Objective. Toll-like receptor 9 (TLR9) is involved in many inflammatory diseases, but its role in atherosclerosis remains controversial. This study aimed to investigate the role of TLR9 in atherosclerosis development and macrophage polarization. Methods. ApoE(−/−) mice were treated with vehicle or IRS869 for 12 weeks. Plaque vulnerability was assessed with immunohistochemical analysis, picro-sirius red, and oil red O staining.
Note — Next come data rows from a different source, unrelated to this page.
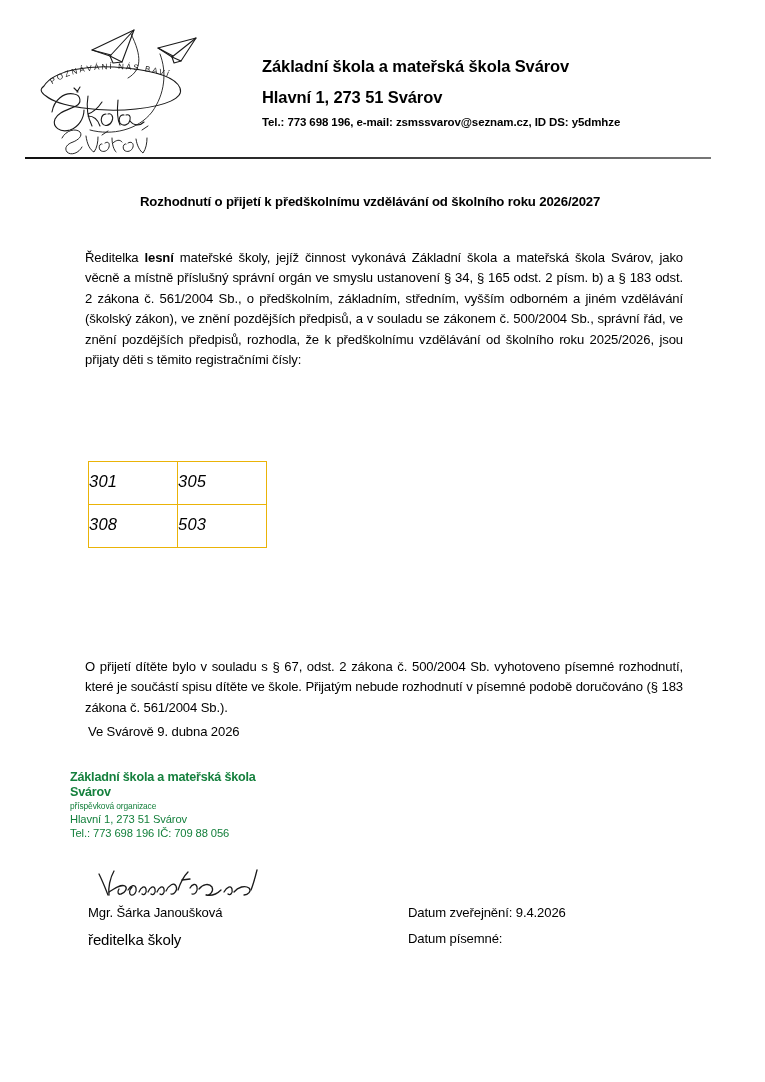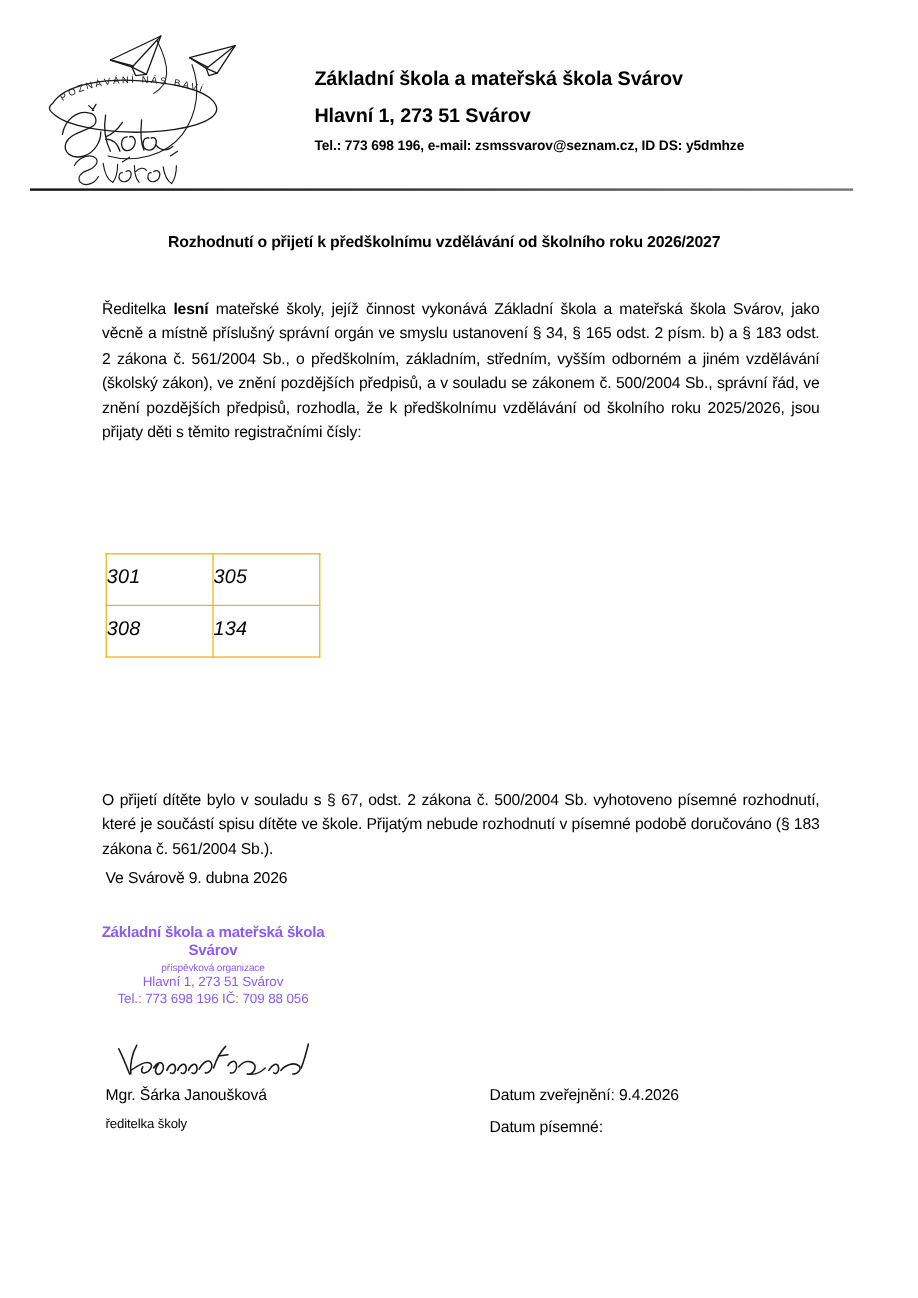--- a/index.html
+++ b/index.html
@@ -287,7 +287,7 @@
       </tr>
       <tr>
         <td>308</td>
-        <td>134</td>
+        <td>503</td>
       </tr>
     </tbody>
   </table>

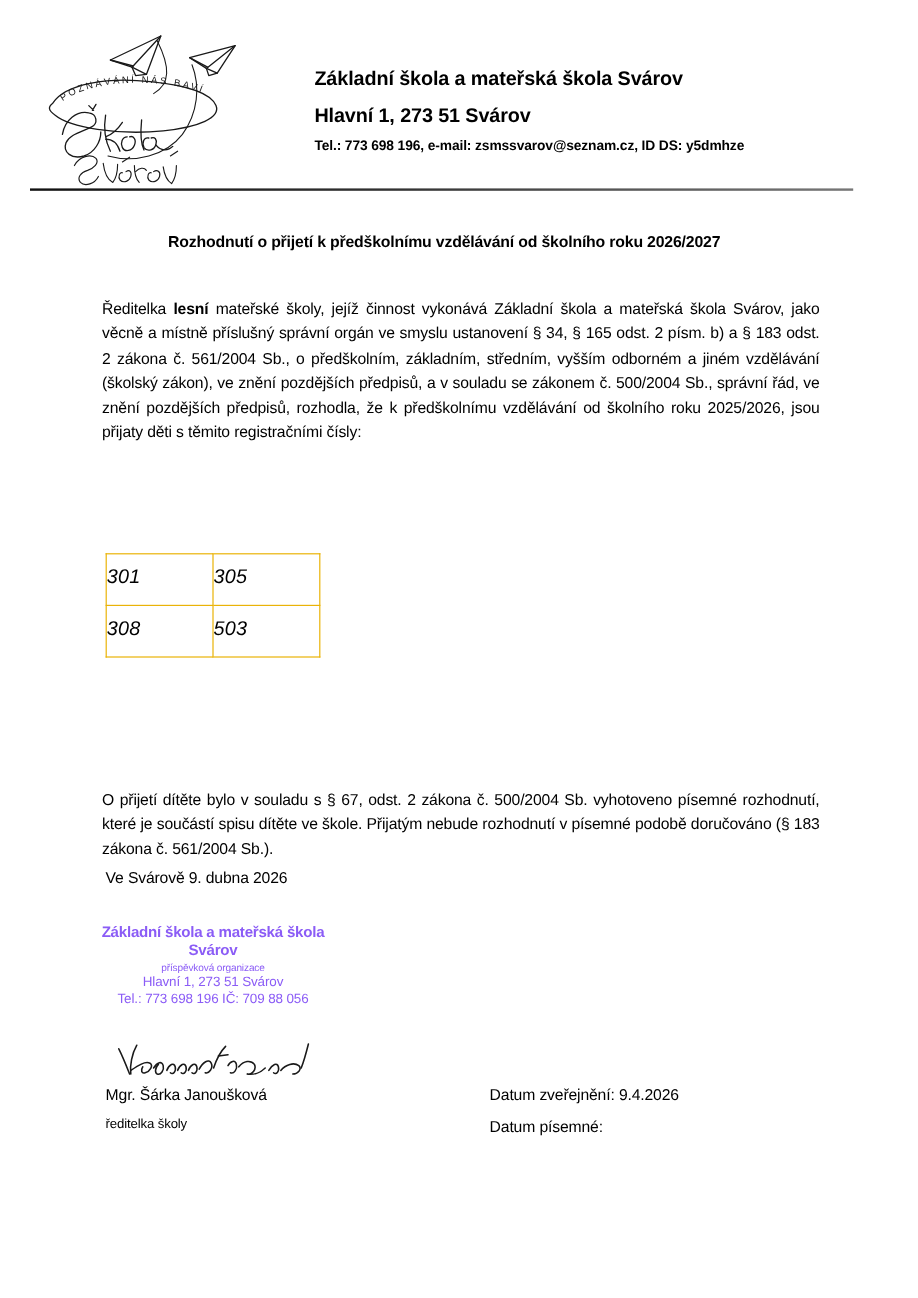--- a/index.html
+++ b/index.html
@@ -134,8 +134,8 @@
     left: 70px;
     top: 770px;
     width: 215px;
-    text-align: center;
-    color: #8b5cf6;
+    text-align: left;
+    color: #15803d;
   }
   .stamp-line1 {
     font-size: 12.6px;

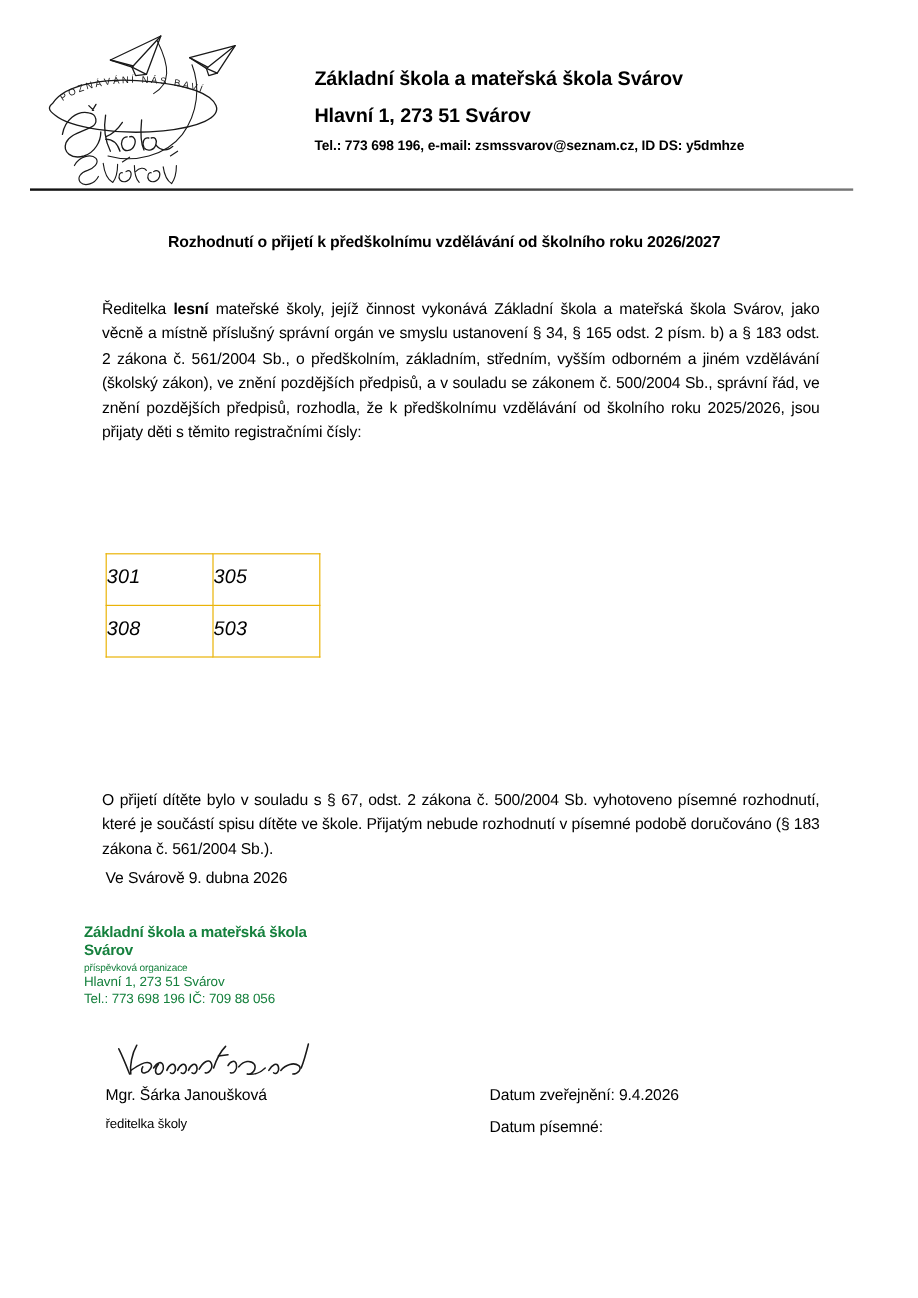--- a/index.html
+++ b/index.html
@@ -184,7 +184,7 @@
     position: absolute;
     left: 88px;
     top: 931px;
-    font-size: 11px;
+    font-size: 15px;
     letter-spacing: -0.12px;
   }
The expressions of M1- and M2-associated markers in plaques were detected by RT-PCR and immunofluorescence. The aorta TLR9 and its downstream molecules including myeloid differentiation protein 88 (MyD88), phosphorylated nuclear factor-kappa B (p-NF-κB), and interferon regulatory factor 7 (IRF7) were determined by western blot analysis. The frequency of M1 and M2 subtype in RAW264.7 cells treated with IRS869 and/or ODN1826 was evaluated with flow cytometry. Results. In ApoE(−/−) mice, functional inactivation of TLR9 pathway resulted in attenuated atherosclerosis development, as manifested by reduced plaque burden and by decreased plaque vulnerability. Mechanistically, TLR9 inhibition prevented the activation of MyD88/NF-κB pathway and shifted the balance of M1/M2 toward M2 macrophages that were involved. Conclusions. Our data indicated that TLR9 inactivation ameliorated atherosclerosis via skewing macrophage plasticity to M2 phenotype in ApoE-deficient mice. These findings may provide a promising therapeutic strategy for atherosclerosis.